A cet égard, la transmission du rapport dans le cadre d’une expertise étant seule à même de rétablir la garantie d’un procès équitable, il sera statué en ce sens.
Dans l’attente des résultats de l’expertise, il sera sursis à statuer sur les autres demandes, et les dépens seront réservés.

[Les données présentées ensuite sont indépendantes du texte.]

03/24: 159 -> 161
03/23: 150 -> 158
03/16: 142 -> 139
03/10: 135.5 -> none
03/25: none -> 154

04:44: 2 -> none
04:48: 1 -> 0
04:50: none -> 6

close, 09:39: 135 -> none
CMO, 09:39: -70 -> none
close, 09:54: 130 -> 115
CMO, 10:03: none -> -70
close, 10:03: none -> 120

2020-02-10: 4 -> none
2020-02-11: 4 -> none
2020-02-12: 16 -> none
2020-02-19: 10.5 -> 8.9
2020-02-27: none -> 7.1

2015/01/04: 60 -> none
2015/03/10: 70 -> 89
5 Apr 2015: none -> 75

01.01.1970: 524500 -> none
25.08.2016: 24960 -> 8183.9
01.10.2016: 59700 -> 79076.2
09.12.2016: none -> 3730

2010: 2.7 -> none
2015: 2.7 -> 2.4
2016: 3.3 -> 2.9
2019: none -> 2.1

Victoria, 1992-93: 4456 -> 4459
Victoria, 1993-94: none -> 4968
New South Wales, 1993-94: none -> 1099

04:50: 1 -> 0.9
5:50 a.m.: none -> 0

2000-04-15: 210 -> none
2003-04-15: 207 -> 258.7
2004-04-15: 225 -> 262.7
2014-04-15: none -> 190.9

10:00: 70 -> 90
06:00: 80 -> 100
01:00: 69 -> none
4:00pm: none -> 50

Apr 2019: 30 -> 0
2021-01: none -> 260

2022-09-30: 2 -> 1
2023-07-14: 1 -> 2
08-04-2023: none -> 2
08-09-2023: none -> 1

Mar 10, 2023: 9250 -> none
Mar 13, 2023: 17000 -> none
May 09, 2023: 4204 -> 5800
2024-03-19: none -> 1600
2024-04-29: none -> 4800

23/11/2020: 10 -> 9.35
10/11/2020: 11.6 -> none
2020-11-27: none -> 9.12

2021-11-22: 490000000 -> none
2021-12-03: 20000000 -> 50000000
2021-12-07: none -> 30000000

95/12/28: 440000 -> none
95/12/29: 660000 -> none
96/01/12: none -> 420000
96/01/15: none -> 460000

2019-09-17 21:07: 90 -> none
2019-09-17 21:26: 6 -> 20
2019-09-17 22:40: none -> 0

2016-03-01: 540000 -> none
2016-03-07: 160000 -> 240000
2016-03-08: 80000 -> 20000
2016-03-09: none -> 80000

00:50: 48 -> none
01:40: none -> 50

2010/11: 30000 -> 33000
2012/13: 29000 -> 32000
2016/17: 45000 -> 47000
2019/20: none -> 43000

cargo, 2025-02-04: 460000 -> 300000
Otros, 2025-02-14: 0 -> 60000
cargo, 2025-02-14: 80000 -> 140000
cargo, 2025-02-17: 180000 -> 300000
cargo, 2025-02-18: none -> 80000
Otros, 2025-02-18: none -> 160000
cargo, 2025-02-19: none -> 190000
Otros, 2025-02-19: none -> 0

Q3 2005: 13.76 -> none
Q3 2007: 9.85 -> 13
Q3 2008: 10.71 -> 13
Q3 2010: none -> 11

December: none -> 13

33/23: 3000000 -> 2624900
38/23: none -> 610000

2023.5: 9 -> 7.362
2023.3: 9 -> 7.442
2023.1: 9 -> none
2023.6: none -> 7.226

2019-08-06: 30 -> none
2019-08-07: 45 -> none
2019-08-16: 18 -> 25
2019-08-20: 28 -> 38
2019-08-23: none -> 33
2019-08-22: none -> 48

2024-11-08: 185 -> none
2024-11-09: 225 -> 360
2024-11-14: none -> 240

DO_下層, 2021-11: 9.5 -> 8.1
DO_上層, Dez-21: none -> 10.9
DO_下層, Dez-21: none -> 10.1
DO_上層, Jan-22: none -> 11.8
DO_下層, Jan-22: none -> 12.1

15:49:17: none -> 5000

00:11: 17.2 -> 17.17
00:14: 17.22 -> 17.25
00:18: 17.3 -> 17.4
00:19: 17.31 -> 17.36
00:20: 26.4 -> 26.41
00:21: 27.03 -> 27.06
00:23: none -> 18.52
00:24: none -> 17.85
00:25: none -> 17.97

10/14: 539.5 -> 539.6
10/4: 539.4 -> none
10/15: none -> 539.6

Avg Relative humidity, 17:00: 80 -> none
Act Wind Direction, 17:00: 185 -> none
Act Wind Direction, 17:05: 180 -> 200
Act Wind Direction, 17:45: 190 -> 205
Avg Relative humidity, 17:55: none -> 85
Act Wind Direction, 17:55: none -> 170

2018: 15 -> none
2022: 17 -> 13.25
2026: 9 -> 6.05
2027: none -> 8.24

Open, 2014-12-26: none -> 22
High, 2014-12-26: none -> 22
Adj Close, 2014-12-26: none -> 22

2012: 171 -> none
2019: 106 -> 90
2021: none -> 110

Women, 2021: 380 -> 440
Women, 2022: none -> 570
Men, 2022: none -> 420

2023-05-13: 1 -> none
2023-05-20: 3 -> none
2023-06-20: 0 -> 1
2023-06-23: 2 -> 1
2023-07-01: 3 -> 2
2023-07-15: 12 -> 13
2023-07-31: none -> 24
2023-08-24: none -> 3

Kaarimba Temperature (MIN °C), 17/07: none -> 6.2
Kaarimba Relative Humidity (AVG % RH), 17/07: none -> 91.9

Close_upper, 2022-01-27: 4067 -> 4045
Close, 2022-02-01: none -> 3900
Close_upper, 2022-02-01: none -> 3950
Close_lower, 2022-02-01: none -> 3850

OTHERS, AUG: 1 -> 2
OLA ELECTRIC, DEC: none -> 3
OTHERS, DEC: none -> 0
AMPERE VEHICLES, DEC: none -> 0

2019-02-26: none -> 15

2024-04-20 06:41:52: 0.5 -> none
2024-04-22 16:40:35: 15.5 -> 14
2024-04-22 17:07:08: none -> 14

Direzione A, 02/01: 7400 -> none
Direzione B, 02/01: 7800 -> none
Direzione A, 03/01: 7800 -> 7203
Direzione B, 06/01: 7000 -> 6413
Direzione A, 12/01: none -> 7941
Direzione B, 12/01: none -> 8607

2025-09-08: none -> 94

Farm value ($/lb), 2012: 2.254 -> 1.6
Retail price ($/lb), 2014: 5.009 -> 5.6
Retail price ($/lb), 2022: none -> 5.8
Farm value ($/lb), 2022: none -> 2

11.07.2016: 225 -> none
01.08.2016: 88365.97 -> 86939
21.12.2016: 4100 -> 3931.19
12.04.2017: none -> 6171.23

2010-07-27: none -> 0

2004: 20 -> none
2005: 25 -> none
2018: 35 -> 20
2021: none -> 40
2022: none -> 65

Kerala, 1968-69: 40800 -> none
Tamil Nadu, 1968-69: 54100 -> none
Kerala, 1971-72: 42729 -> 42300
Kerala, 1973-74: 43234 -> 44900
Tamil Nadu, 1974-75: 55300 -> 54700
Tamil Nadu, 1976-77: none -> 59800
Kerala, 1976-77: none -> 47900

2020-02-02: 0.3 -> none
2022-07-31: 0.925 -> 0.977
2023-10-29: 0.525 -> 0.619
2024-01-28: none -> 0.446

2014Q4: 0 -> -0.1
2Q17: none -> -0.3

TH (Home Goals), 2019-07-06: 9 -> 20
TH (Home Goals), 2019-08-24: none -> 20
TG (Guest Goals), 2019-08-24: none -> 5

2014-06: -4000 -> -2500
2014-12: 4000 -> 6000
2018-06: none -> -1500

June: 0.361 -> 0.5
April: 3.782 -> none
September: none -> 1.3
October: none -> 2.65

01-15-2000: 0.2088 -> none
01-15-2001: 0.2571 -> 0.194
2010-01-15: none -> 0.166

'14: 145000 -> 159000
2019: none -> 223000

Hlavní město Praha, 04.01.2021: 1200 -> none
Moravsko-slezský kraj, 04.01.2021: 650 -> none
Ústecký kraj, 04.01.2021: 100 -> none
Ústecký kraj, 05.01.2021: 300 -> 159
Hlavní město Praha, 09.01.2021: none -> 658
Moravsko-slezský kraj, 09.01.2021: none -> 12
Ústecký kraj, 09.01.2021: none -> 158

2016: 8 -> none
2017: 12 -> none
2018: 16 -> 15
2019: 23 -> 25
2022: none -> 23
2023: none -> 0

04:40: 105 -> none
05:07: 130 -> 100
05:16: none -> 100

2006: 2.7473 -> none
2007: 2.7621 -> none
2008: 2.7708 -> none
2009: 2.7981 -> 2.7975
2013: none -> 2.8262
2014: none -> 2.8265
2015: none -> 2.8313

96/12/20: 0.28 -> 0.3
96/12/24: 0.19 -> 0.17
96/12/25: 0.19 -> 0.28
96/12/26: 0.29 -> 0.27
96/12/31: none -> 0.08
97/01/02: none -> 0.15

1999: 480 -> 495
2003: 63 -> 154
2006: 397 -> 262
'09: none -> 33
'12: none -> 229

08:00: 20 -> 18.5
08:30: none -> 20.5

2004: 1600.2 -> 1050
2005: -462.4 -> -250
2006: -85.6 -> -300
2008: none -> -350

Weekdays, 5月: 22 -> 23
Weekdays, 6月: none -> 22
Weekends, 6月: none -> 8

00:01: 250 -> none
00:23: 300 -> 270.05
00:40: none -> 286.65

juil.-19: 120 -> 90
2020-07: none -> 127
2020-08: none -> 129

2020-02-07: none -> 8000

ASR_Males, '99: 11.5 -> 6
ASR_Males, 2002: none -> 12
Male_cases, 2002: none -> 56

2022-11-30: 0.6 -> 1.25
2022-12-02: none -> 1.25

Le Tribunal judiciaire, statuant publiquement par mise à disposition au greffe, par jugement contradictoire pour partie rendue en premier ressort et pour partie avant dire droit,
DECLARE le recours de la SAS GSF ATHENA recevable ;
DECLARE opposable à la SAS GSF ATHENA la prise en charge de la maladie de Madame [V] [F] du 12 janvier 2023 au titre de la législation sur les risques professionnels ;
DEBOUTE la SAS GSF ATHENA de sa demande d’enjoindre à la Caisse primaire d’assurance maladie de la Charente-Maritime de transmettre le dossier médical de Madame [V] [F] au médecin conseil qu’elle a désigné ;
ORDONNE une expertise médicale sur pièces, confiée au Docteur [W] [H], travaillant 29 rue des Coudriers, 86100 CHATELLERAULT, qui après avoir prêté serment, aura pour mission de :
Retracer l’évolution des lésions de Madame [V] [F], Déterminer exactement les lésions initiales rattachables à sa maladie du 12 janvier 2023,Dire si la maladie résulte d’un état pathologique antérieur indépendant, et dans l’affirmative, dire à partir de quelle date cet état est revenu à son statu quo ante ou a recommencé à évoluer pour son propre compte,Fixer la durée des soins et arrêts de travail en relation, au moins en partie, avec la maladie déclarée initialement, et la date à partir de laquelle, le cas échéant, les soins et arrêts de travail n’ont plus été qu’exclusivement liés à une cause étrangère audit accident tel un état antérieur évoluant pour son propre compte ;
DIT que l’expert devra en outre communiquer aux parties un pré-rapport et solliciter de ces dernières la communication d’éventuels dires, préalablement à la rédaction du rapport définitif ;
DIT que l’expert désigné déposera son rapport écrit au greffe de la présente juridiction dans les QUATRE MOIS de sa saisine, et qu’il en adressera une copie à chaque partie ;
DIT que les frais d’expertise seront pris en charge par la Caisse Primaire d’Assurance Maladie de la Charente-Maritime ;
ORDONNE au service médical de la Caisse Primaire d’Assurance Maladie de la Charente-Maritime de communiquer l’ensemble des pièces médicales au médecin expert désigné ;
SURSOIT à statuer sur les autres demandes ;
RESERVE les dépens ;
ORDONNE le renvoi de l’affaire à la mise en état.
Ainsi dit et jugé les jour, mois et an susdits.